The teachers' labor agreement ended in June and months of negotiations failed to hatch a new deal, with the main sticking points proving to be raises and benefits.
"Negotiations have been intense but productive. However we have failed to reach an agreement that will prevent a labor strike," Karen Lewis, the president of the Chicago Teachers Union, said Sunday. "This is a difficult decision and one we hoped we could avoid. Throughout these negotiations have I remained hopeful but determined.
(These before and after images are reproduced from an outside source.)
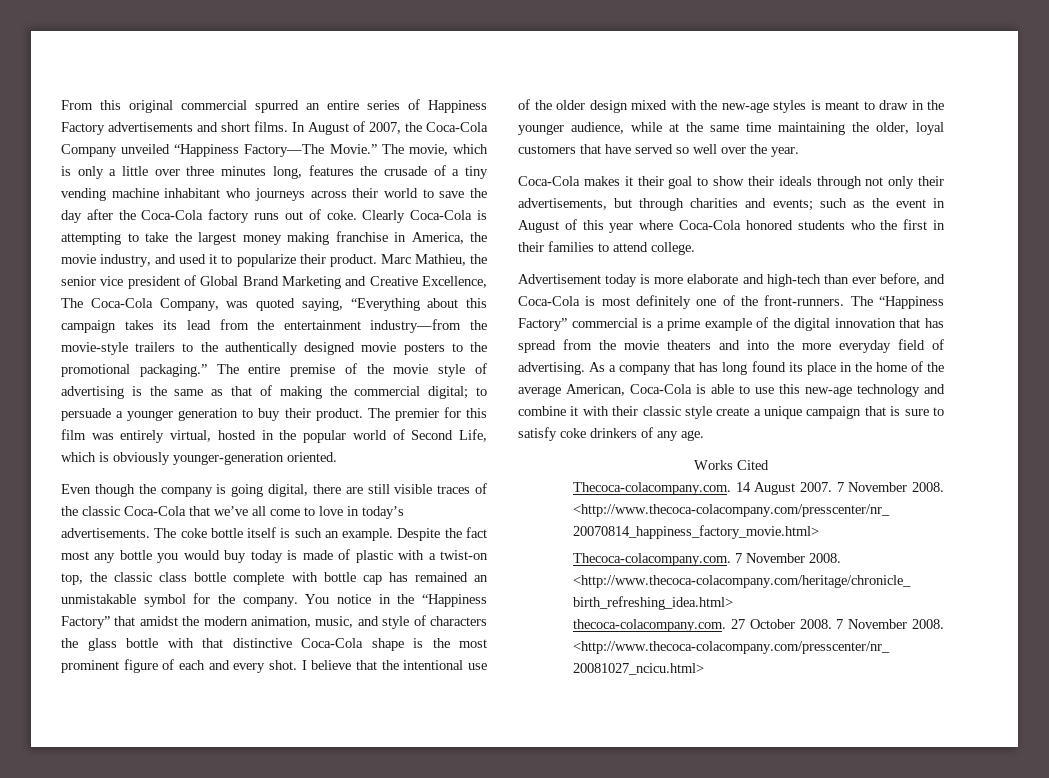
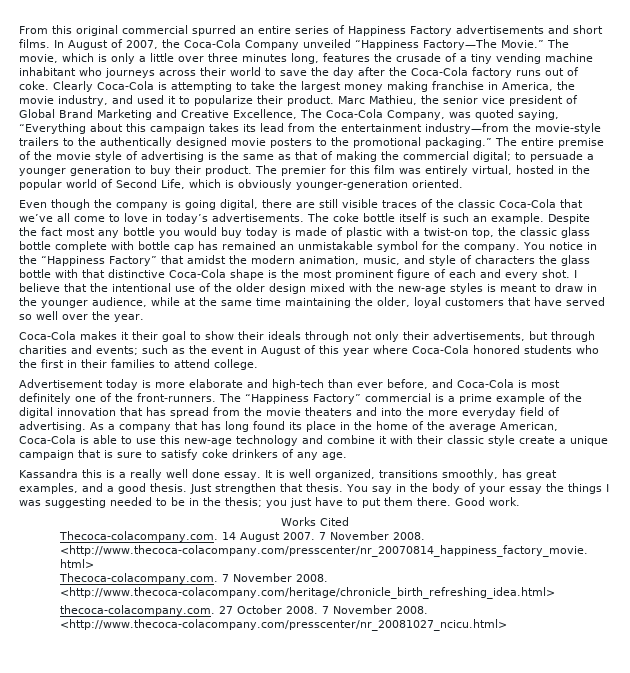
- Despite the fact most any bottle you would buy today is made of plastic with a twist-on top, the classic class bottle complete with bottle cap has remained an unmistakable symbol for the company.
+ Despite the fact most any bottle you would buy today is made of plastic with a twist-on top, the classic glass bottle complete with bottle cap has remained an unmistakable symbol for the company.
+ Kassandra this is a really well done essay. It is well organized, transitions smoothly, has great examples, and a good thesis. Just strengthen that thesis. You say in the body of your essay the things I was suggesting needed to be in the thesis; you just have to put them there. Good work.

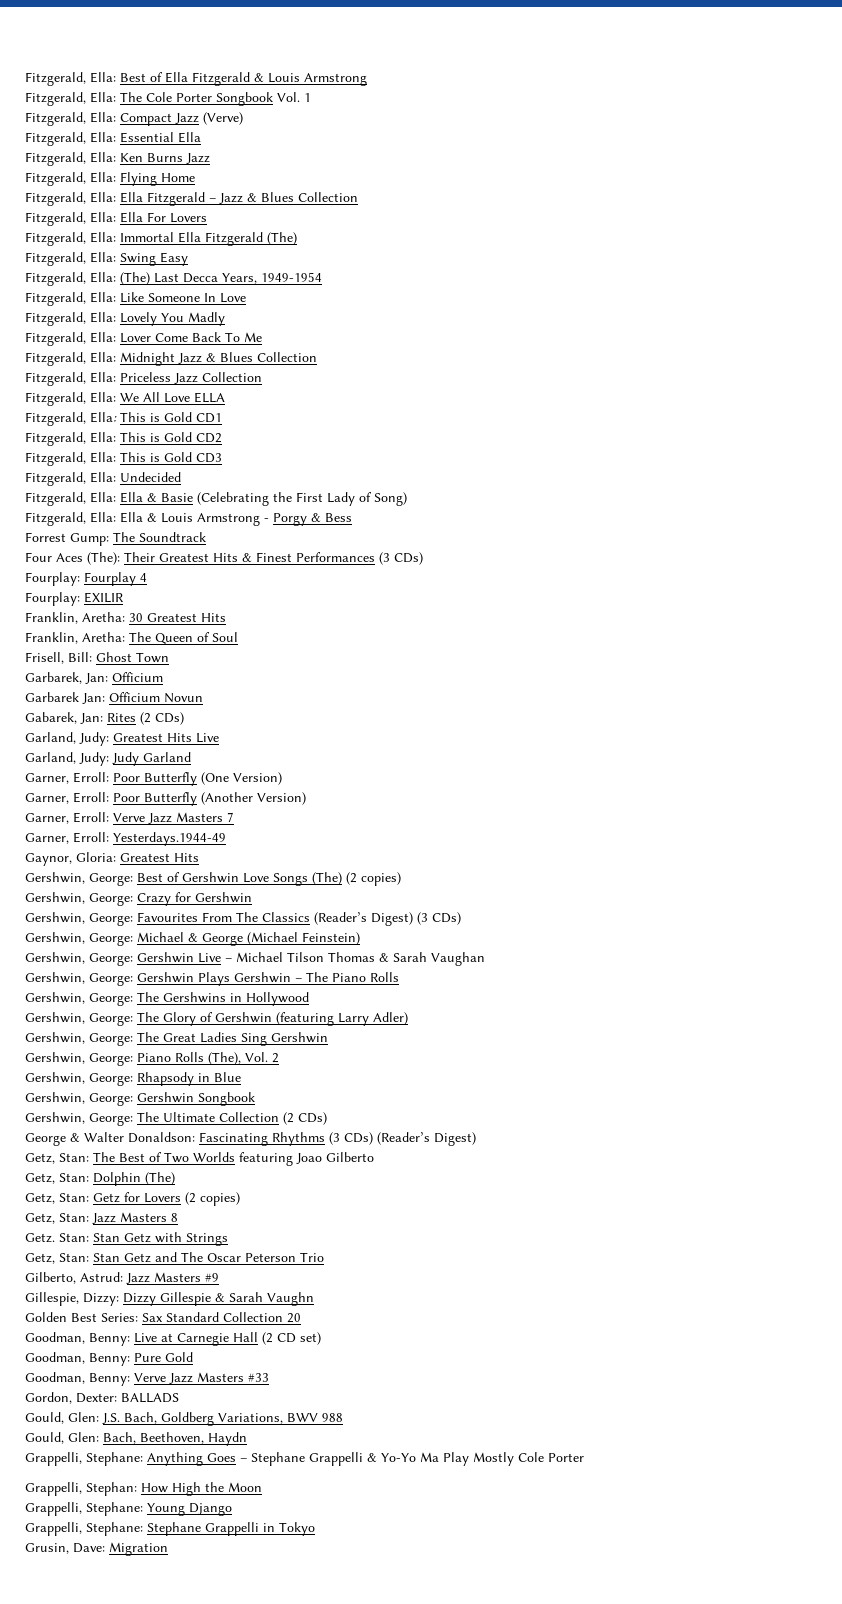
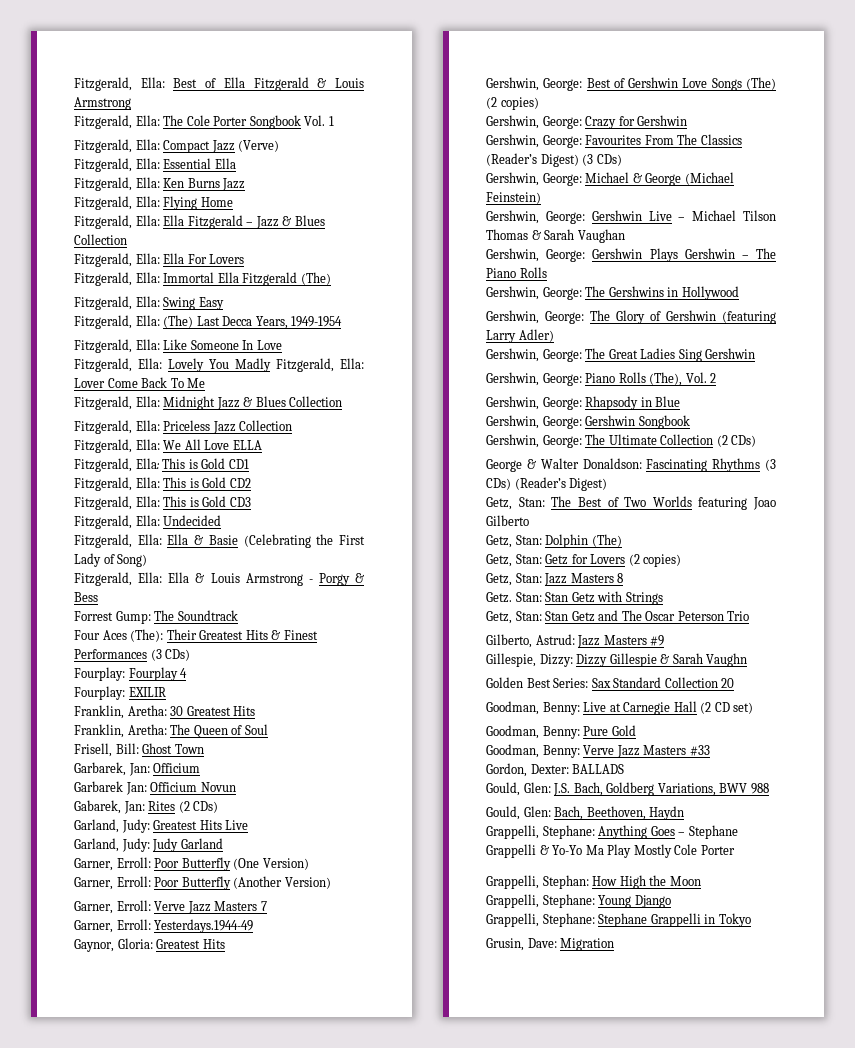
- Fitzgerald, Ella: Lovely You Madly
- Fitzgerald, Ella: Lover Come Back To Me
+ Fitzgerald, Ella: Lovely You Madly Fitzgerald, Ella: Lover Come Back To Me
We must do things differently in this city if we are to provide our students with the education they so rightfully deserve."
"We are not far apart on compensation," Lewis noted. "However, we are apart on benefits."
For his part, a "disappointed" Emanuel said that the two sides had made so much progress in the negotiations that the walk-out should have and could have been avoided.
"This is a strike of choice, and because of how close we are, it is a strike that is unnecessary," he said.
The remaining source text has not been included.